### Dataset ###

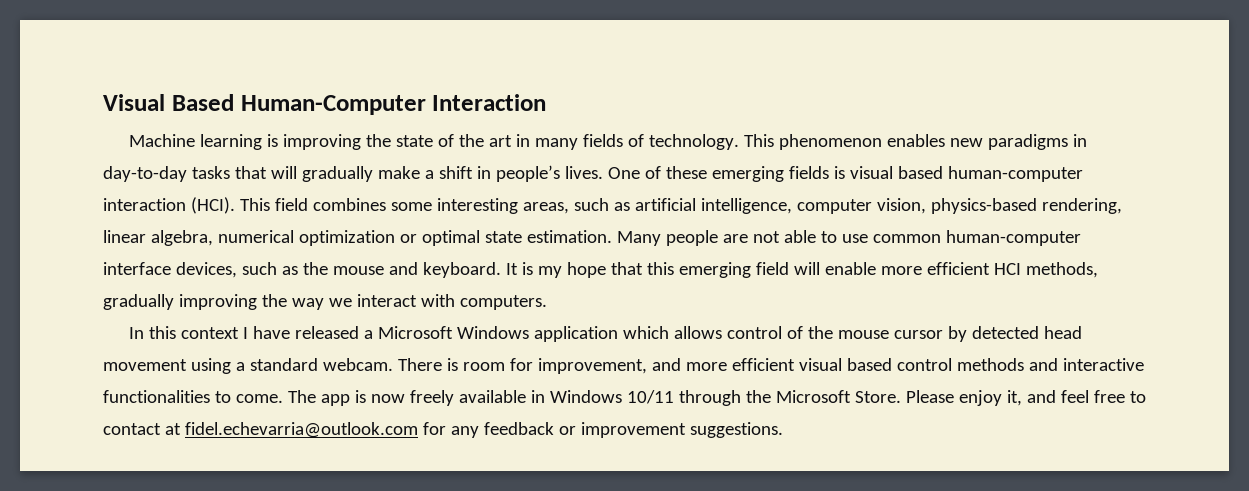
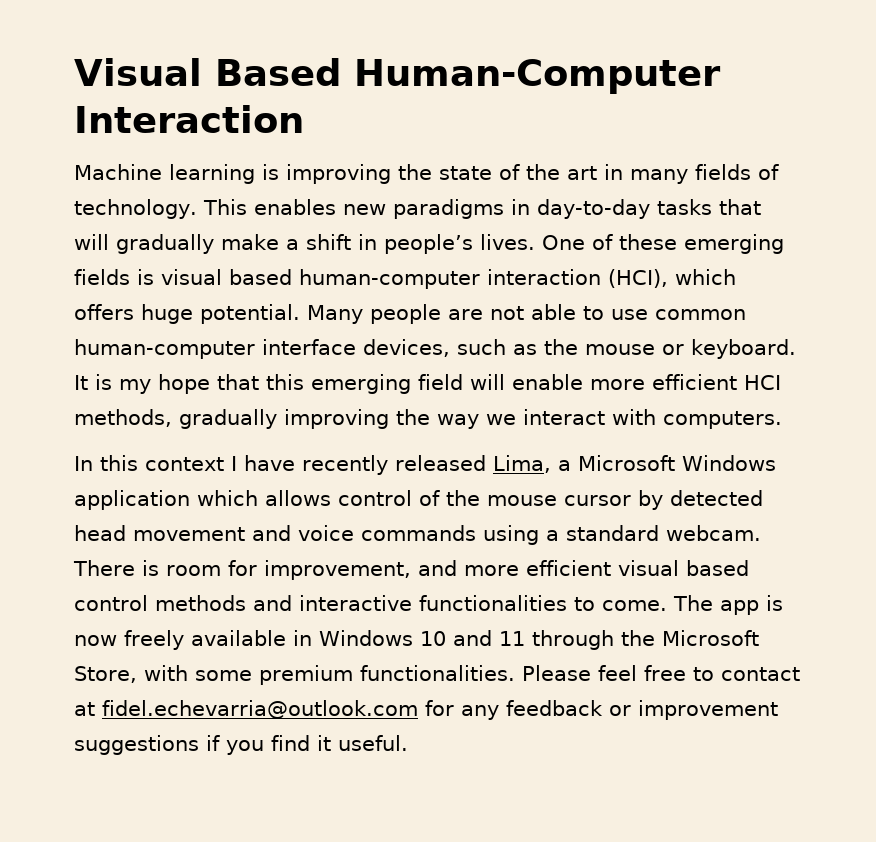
[779,134,883,150] phenomenon -> (247, 207) none
[190,197,1122,214] [103,230,612,246] (HCI). This field combines some interesting areas, such as artificial intelligence, computer vision, physics-based rendering, linear algebra, numerical optimization or optimal state estimation. -> [608,269,736,288] [74,304,300,324] (HCI), which offers huge potential.
[388,262,418,275] and -> [662,344,684,355] or
[295,326,360,339] released -> [302,455,551,475] recently released Lima,
(187, 365) none -> [252,525,476,541] and voice commands
[626,390,1056,406] 10/11 through the Microsoft Store. Please enjoy it, and -> [420,630,759,650] [74,665,591,685] 10 and 11 through the Microsoft Store, with some premium functionalities. Please
[689,422,783,438] suggestions. -> [74,735,408,755] suggestions if you find it useful.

###

## Exercise instructions
Would you copy out every line in the records that includes the string "none"?

## Output
[779,134,883,150] phenomenon -> (247, 207) none
(187, 365) none -> [252,525,476,541] and voice commands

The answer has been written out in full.